[[ Records for the exercise open ]]

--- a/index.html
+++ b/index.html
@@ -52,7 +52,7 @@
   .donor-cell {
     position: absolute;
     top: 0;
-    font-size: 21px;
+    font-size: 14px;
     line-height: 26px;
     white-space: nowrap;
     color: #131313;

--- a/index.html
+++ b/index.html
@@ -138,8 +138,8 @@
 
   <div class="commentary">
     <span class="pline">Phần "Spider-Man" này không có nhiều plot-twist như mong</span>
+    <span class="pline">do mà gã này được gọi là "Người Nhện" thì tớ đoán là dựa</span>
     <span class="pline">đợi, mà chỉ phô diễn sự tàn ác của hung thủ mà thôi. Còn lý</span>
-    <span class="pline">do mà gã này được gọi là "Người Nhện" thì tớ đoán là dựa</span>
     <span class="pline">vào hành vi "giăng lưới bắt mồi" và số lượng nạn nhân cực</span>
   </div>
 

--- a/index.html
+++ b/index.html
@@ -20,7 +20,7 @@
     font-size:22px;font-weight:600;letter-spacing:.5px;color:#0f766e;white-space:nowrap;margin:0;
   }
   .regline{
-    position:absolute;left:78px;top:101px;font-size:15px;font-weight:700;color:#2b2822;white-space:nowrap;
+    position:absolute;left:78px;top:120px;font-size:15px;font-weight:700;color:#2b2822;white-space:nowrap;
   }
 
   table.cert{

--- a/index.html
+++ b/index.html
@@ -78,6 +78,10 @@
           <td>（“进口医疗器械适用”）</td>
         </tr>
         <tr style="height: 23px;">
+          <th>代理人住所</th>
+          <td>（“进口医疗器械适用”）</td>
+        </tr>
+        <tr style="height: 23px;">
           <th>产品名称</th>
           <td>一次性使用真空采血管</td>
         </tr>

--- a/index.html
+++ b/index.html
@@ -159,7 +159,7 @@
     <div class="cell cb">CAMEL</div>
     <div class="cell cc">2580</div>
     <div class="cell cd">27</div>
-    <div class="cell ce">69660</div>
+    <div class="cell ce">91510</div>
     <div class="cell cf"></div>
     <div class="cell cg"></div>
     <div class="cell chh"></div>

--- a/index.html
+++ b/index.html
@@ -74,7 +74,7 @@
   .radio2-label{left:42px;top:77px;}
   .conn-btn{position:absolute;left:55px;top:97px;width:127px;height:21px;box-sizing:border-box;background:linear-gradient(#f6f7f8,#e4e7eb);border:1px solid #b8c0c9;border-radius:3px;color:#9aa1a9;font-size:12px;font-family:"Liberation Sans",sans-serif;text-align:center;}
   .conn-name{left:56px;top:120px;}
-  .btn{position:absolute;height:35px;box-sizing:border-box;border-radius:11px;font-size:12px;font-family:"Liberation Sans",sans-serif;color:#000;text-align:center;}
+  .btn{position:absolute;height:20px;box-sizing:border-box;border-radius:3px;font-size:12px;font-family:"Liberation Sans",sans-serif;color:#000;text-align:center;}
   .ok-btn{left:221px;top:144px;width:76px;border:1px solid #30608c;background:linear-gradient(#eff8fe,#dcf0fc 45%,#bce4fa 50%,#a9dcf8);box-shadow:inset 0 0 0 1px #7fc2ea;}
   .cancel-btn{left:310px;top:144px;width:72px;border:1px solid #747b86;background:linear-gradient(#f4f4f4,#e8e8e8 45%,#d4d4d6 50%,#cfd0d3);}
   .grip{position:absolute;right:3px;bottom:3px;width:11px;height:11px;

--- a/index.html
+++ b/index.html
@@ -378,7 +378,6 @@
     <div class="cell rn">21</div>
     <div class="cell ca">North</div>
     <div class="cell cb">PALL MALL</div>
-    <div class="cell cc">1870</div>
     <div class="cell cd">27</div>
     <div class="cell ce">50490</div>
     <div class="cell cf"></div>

[[ Records for the exercise closed ]]

▶ [Task details]: The records above are to be copied out exactly, line for line.

▶ [Written solution]:
--- a/index.html
+++ b/index.html
@@ -52,7 +52,7 @@
   .donor-cell {
     position: absolute;
     top: 0;
-    font-size: 21px;
+    font-size: 14px;
     line-height: 26px;
     white-space: nowrap;
     color: #131313;

--- a/index.html
+++ b/index.html
@@ -138,8 +138,8 @@
 
   <div class="commentary">
     <span class="pline">Phần "Spider-Man" này không có nhiều plot-twist như mong</span>
+    <span class="pline">do mà gã này được gọi là "Người Nhện" thì tớ đoán là dựa</span>
     <span class="pline">đợi, mà chỉ phô diễn sự tàn ác của hung thủ mà thôi. Còn lý</span>
-    <span class="pline">do mà gã này được gọi là "Người Nhện" thì tớ đoán là dựa</span>
     <span class="pline">vào hành vi "giăng lưới bắt mồi" và số lượng nạn nhân cực</span>
   </div>
 

--- a/index.html
+++ b/index.html
@@ -20,7 +20,7 @@
     font-size:22px;font-weight:600;letter-spacing:.5px;color:#0f766e;white-space:nowrap;margin:0;
   }
   .regline{
-    position:absolute;left:78px;top:101px;font-size:15px;font-weight:700;color:#2b2822;white-space:nowrap;
+    position:absolute;left:78px;top:120px;font-size:15px;font-weight:700;color:#2b2822;white-space:nowrap;
   }
 
   table.cert{

--- a/index.html
+++ b/index.html
@@ -78,6 +78,10 @@
           <td>（“进口医疗器械适用”）</td>
         </tr>
         <tr style="height: 23px;">
+          <th>代理人住所</th>
+          <td>（“进口医疗器械适用”）</td>
+        </tr>
+        <tr style="height: 23px;">
           <th>产品名称</th>
           <td>一次性使用真空采血管</td>
         </tr>

--- a/index.html
+++ b/index.html
@@ -159,7 +159,7 @@
     <div class="cell cb">CAMEL</div>
     <div class="cell cc">2580</div>
     <div class="cell cd">27</div>
-    <div class="cell ce">69660</div>
+    <div class="cell ce">91510</div>
     <div class="cell cf"></div>
     <div class="cell cg"></div>
     <div class="cell chh"></div>

--- a/index.html
+++ b/index.html
@@ -74,7 +74,7 @@
   .radio2-label{left:42px;top:77px;}
   .conn-btn{position:absolute;left:55px;top:97px;width:127px;height:21px;box-sizing:border-box;background:linear-gradient(#f6f7f8,#e4e7eb);border:1px solid #b8c0c9;border-radius:3px;color:#9aa1a9;font-size:12px;font-family:"Liberation Sans",sans-serif;text-align:center;}
   .conn-name{left:56px;top:120px;}
-  .btn{position:absolute;height:35px;box-sizing:border-box;border-radius:11px;font-size:12px;font-family:"Liberation Sans",sans-serif;color:#000;text-align:center;}
+  .btn{position:absolute;height:20px;box-sizing:border-box;border-radius:3px;font-size:12px;font-family:"Liberation Sans",sans-serif;color:#000;text-align:center;}
   .ok-btn{left:221px;top:144px;width:76px;border:1px solid #30608c;background:linear-gradient(#eff8fe,#dcf0fc 45%,#bce4fa 50%,#a9dcf8);box-shadow:inset 0 0 0 1px #7fc2ea;}
   .cancel-btn{left:310px;top:144px;width:72px;border:1px solid #747b86;background:linear-gradient(#f4f4f4,#e8e8e8 45%,#d4d4d6 50%,#cfd0d3);}
   .grip{position:absolute;right:3px;bottom:3px;width:11px;height:11px;

--- a/index.html
+++ b/index.html
@@ -378,7 +378,6 @@
     <div class="cell rn">21</div>
     <div class="cell ca">North</div>
     <div class="cell cb">PALL MALL</div>
-    <div class="cell cc">1870</div>
     <div class="cell cd">27</div>
     <div class="cell ce">50490</div>
     <div class="cell cf"></div>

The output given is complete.